The discount rate and rate of increase in future compensation levels used in
determining the actuarial present value of the projected benefit obligation
were 7.25% and 5.00%, respectively, at December 31, 1997.  The average
expected long term rate of return on plan assets was 9.00% in 1997.


9.   RELATED PARTY TRANSACTIONS

DSI acts as the principal underwriter (as defined in the Securities Act of
1933 and the Investment Company Act of 1940, as amended) of the variable
insurance products issued by the Company which as of December 31, 1997 are
sold primarily through six broker/dealer institutions.  For the periods
October 25, 1997, through December 31, 1997 and January 1, 1997 through
October 24, 1997, the Company paid commissions to DSI totaling $9,931,000
and $26,419,000, respectively ($9,995,000 for the period August 14, 1996
through December 31, 1996 and $17,070,000 for the period January 1, 1996
through August 13, 1996).  For the year ended December 31, 1995 commissions
paid by Golden American to DSI aggregated $8,440,000.

Golden American provides certain managerial and supervisory services to DSI.
Beginning in 1995, this fee was calculated as a percentage of average assets
in the variable separate accounts.  For the periods October 25, 1997 through
December 31, 1997 and January 1, 1997 through October 24, 1997, the fee was
$508,000 and $2,262,000, respectively.  For the periods August 14, 1996
through December 31, 1996 and January 1, 1996 through August 13, 1996 the
fee was $877,000 and $1,390,000, respectively. This fee was $987,000 for 1995.
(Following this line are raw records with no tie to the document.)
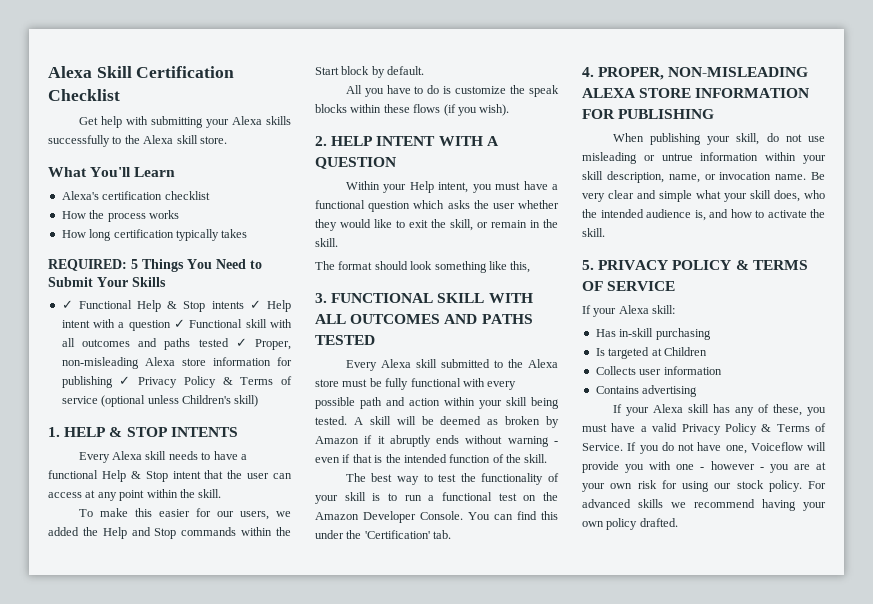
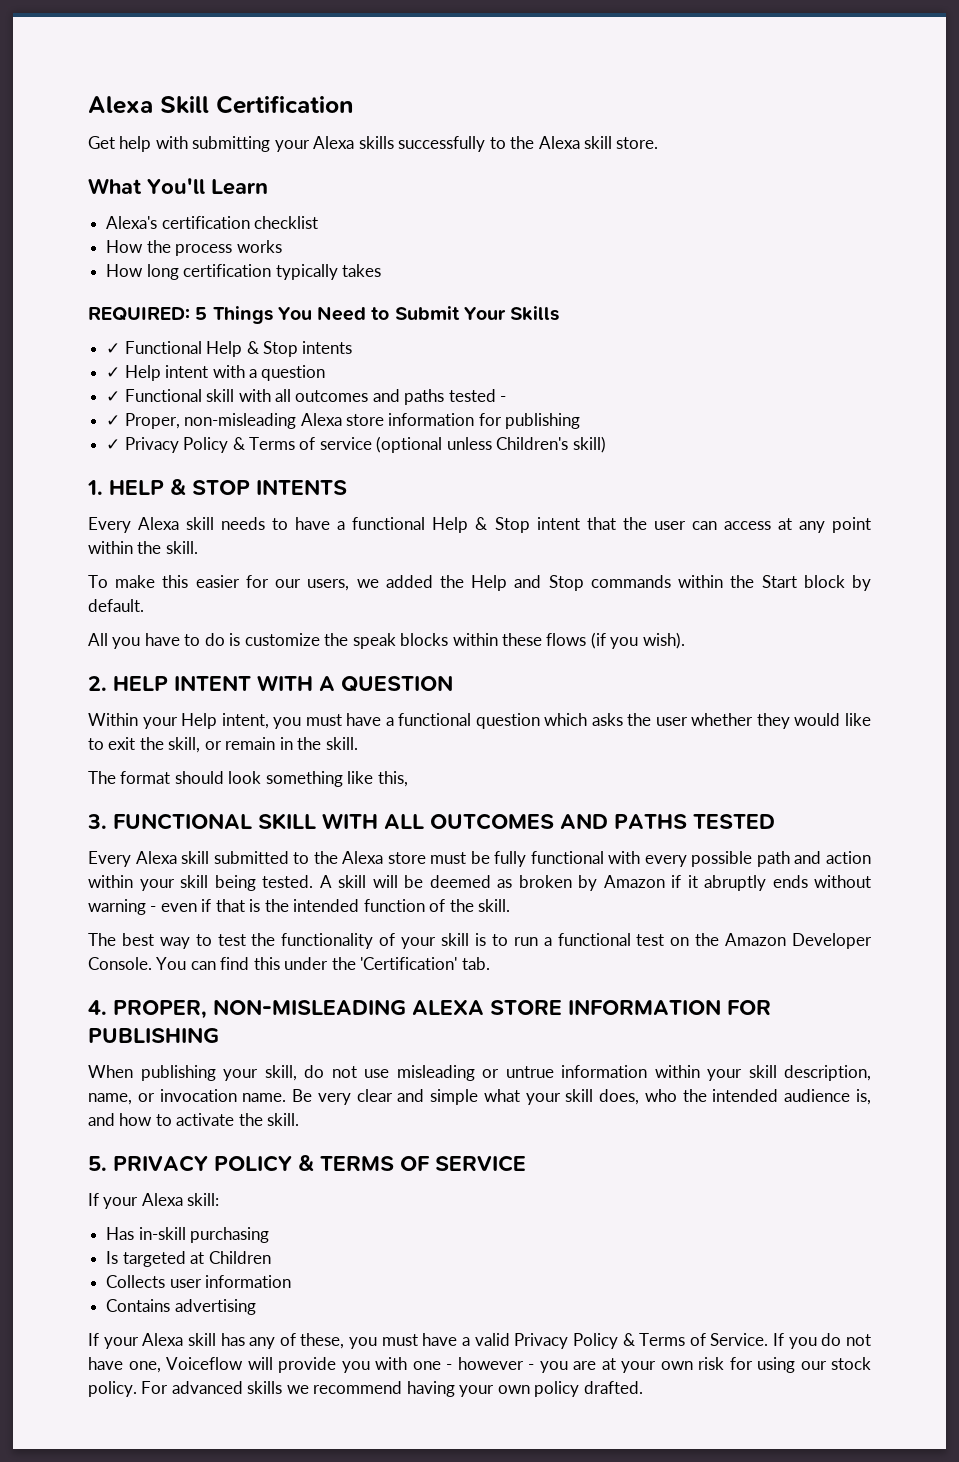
[48,89,120,101] Checklist -> (353, 104) none
(244, 305) none -> (353, 347) //
(171, 325) none -> (326, 373) //
(229, 342) none -> [500,396,507,402] - //
(113, 382) none -> (581, 421) //

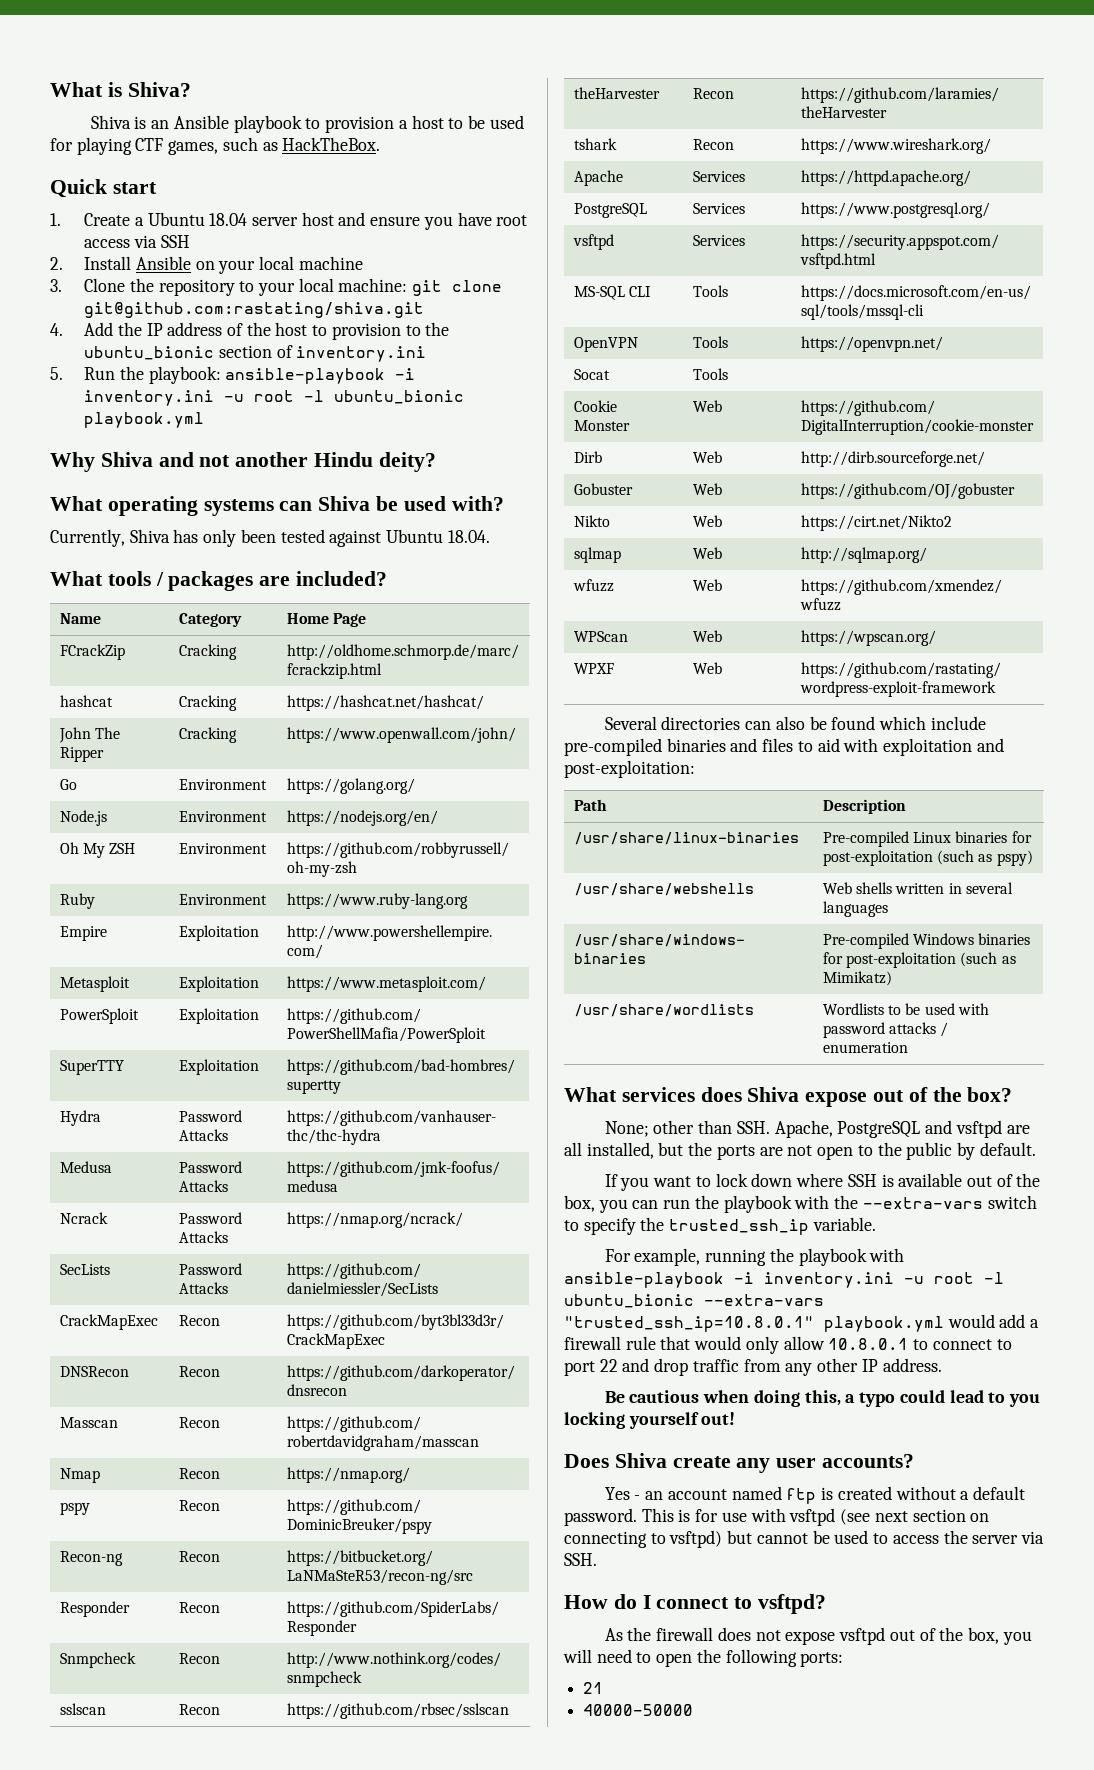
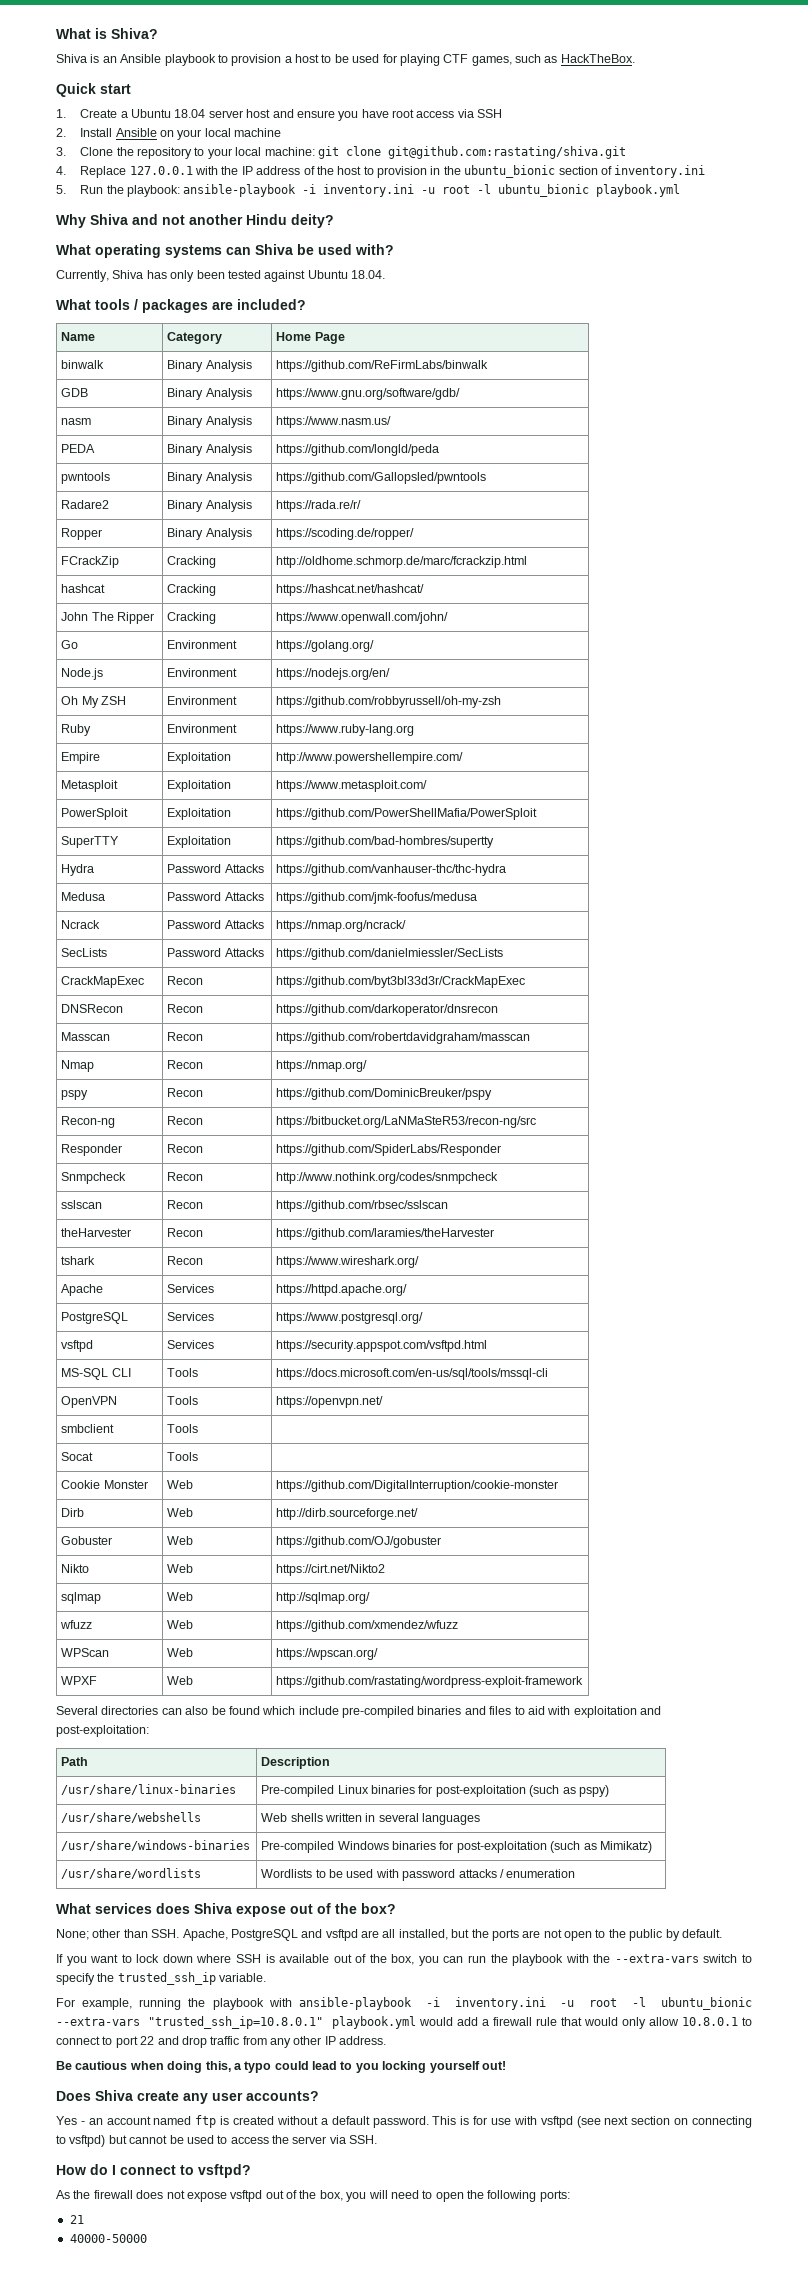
[84,322,114,336] Add -> [80,166,219,178] Replace 127.0.0.1 with
[405,325,421,336] to -> [430,166,441,175] in
(367, 620) none -> [61,360,105,369] [167,360,252,372] [276,360,489,372] [61,388,89,397] [167,388,252,400] [276,388,461,400] [61,418,92,425] [167,416,252,428] [276,416,392,428] [61,444,96,453] [167,444,252,456] [276,444,440,456] [61,472,111,484] [167,472,252,484] [276,472,487,484] [61,500,110,509] [167,500,252,512] [276,500,362,512] [61,528,103,540] [167,528,252,540] [276,528,415,540] // binwalk | Binary Analysis | https://github.com/ReFirmLabs/binwalk // GDB | Binary Analysis | https://www.gnu.org/software/gdb/ // nasm | Binary Analysis | https://www.nasm.us/ // PEDA | Binary Analysis | https://github.com/longld/peda // pwntools | Binary Analysis | https://github.com/Gallopsled/pwntools // Radare2 | Binary Analysis | https://rada.re/r/ // Ropper | Binary Analysis | https://scoding.de/ropper/
(943, 344) none -> [61,1424,115,1433] [167,1424,199,1433] // smbclient | Tools |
The Company has a service agreement with Equitable Investment Services, Inc.
("EISI"),  an affiliate, in which EISI provides investment management
services.  Payments for these services totaled $200,000, $768,000 and
$72,000 for the periods October 25, 1997 through December 31, 1997,
January 1, 1997 through October 24, 1997 and August 14, 1996 through
December 31, 1996, respectively.

Golden American has a guaranty agreement with Equitable Life.  In
consideration of an annual fee, payable June 30, Equitable Life guarantees
to Golden American that it will make funds available, if needed, to Golden
American to pay the contractual claims made under the provisions of Golden
American's life insurance and annuity contracts. The agreement is not, and
nothing contained therein or done pursuant thereto by Equitable Life shall
be deemed to constitute, a direct or indirect guaranty by Equitable Life
of the payment of any debt or other obligation, indebtedness or liability,
of any kind or character whatsoever, of Golden American.  The agreement
does not guarantee the value of the underlying assets held in separate
accounts in which funds of variable life insurance and variable annuity
policies have been invested.  The calculation of the annual fee is based
on risk based capital.  As Golden American's risk based capital level was
above required amounts, no annual fee was payable.


                                   85
<PAGE>
<PAGE>

                   GOLDEN AMERICAN LIFE INSURANCE COMPANY
            NOTES TO CONSOLIDATED FINANCIAL STATEMENTS - (CONTINUED)
                              December 31, 1997

Golden American provides certain advisory, computer and other resources and
services to Equitable Life. Revenues for these services which reduced general
expenses incurred by Golden American totaled $1,338,000 and $2,992,000 for
the periods October 25, 1997 through December 31, 1997 and January 1, 1997
through October 24, 1997, respectively.  No services were provided by Golden
American in 1996.

The Company has a service agreement with Equitable Life in which Equitable
Life provides administrative and financial related services.  For the period
October 25, 1997 through December 31, 1997 and January 1, 1997 through
October 24, 1997, the Company incurred expenses of $13,000 and $16,000,
respectively, under this agreement.

The Company had premiums, net of reinsurance, for variable products from six
significant broker/dealers for the year ended December 31, 1997, that
totaled $445,300,000, or 71% of premiums ($298,000,000 or 67% from two
significant broker/dealers for the year ended December 31, 1996).  Included in
these amounts are premiums for 1997 of $26.2 million from LSSI, an affiliate.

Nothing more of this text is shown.